Modern theories of spoken word recognition typically assume that acoustic-phonetic input activates sets of phonologically similar verbal representations in memory, which compete with one another in the process of word recognition. These activation-competition models of speech perception are supported by evidence from a variety of paradigms (e.g., shadowing, perceptual identification, and lexical decision), which have shown that processing speed and accuracy for a verbal stimulus are influenced by both its neighborhood density (i.e., the number of phonologically similar, lexical neighbors) and by its neighborhood frequency (the sum of the word frequencies of its lexical neighbors). Words having large numbers of high-frequency lexical neighbors are generally processed more slowly and less accurately than words having only a few, low-frequency lexical neighbors (e.g., Goldinger et al., 1989; Luce and Pisoni, 1998; Vitevitch and Luce, 1998, 1999).
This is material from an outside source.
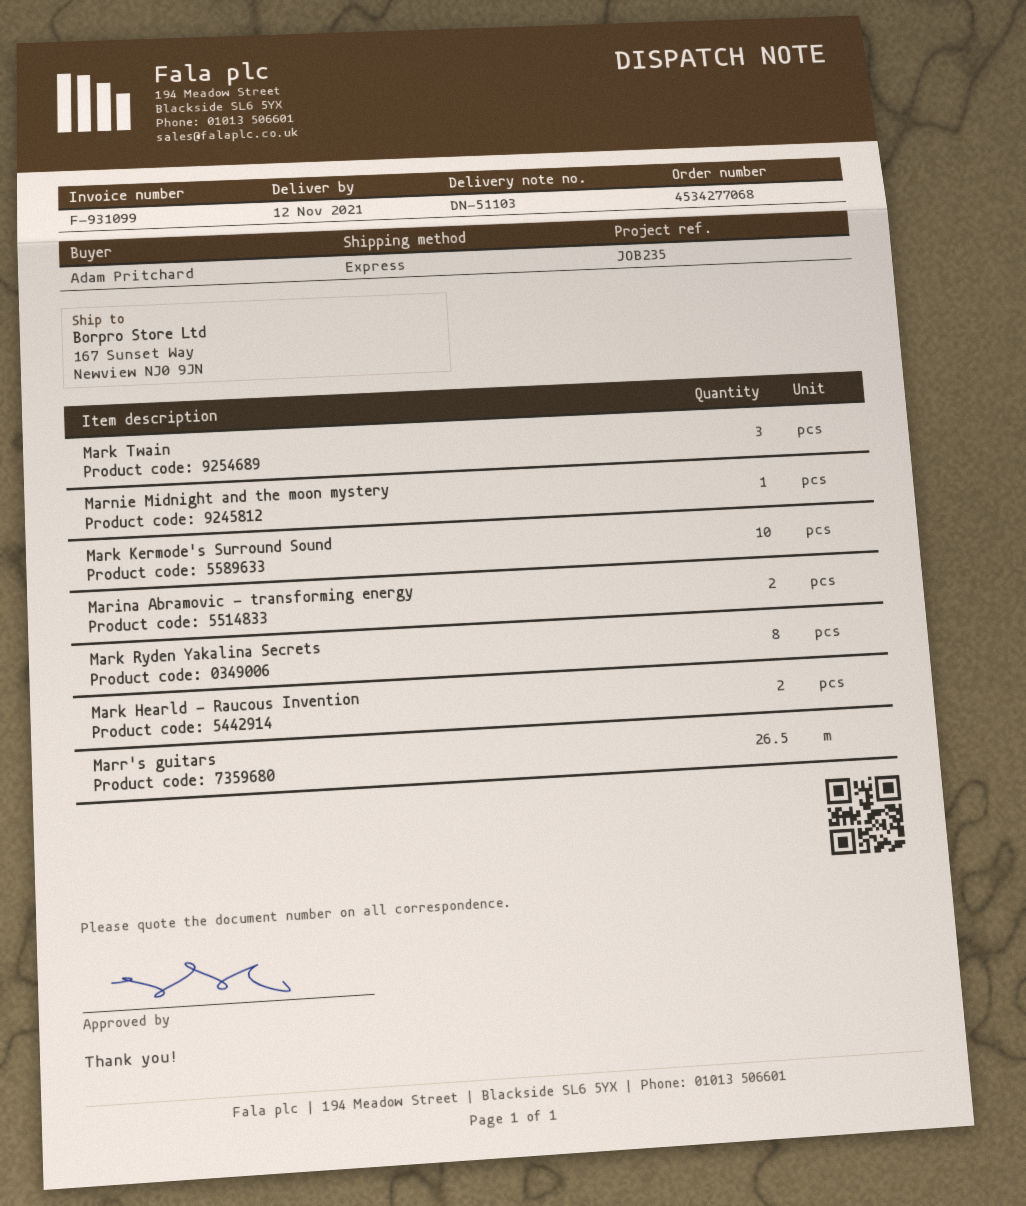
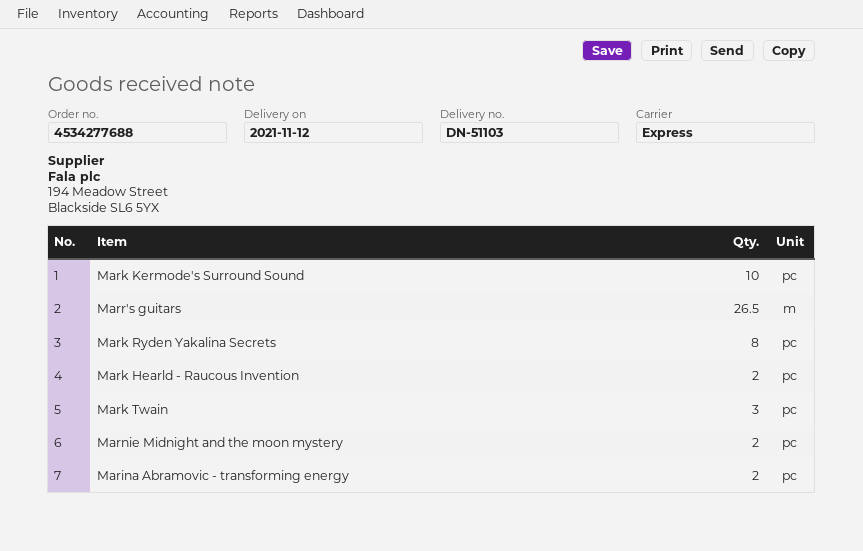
order number: 4534277068 -> 4534277688
Marnie Midnight and the moon mystery: 1 -> 2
Studies dealing with the effects of neighborhood density and frequency typically employ a computational procedure that considers the effective neighbors to be those words in the lexicon that differ from the stimulus by the addition, deletion, or substitution of a single phoneme (Landauer and Streeter, 1973; Luce and Pisoni, 1998). The present study uses an auditory illusion known as the Verbal Transformation Effect (Warren, 1961) as a direct means of identifying salient neighbors, as well as examining their competitive interaction. When listeners are presented with a recorded verbal stimulus, such as a syllable or word, which repeats over and over without change, they typically hear abrupt and compelling illusory changes to other words or syllables (Warren, 1961). These verbal transformations (VTs) appear to result from the operation of two simultaneous processes (Warren, 1996): (1) a repetition-induced adaptation effect, which lowers the activation level of the dominant neural representation best fitting the stimulus; and (2) a repetition-induced summation effect that progressively increases the activation level of neural representations that are structurally similar to the stimulus.1 It is considered that VTs occur when the diminished activation level of the stimulus representation is exceeded by that of the most highly activated competing representation. Hence, it is suggested that reports of apparent changes may provide a direct means of accessing the sets of competing representations that have been inferred to influence the speed and accuracy of performance in a variety of psycholinguistic tasks, as well as in everyday spoken word recognition.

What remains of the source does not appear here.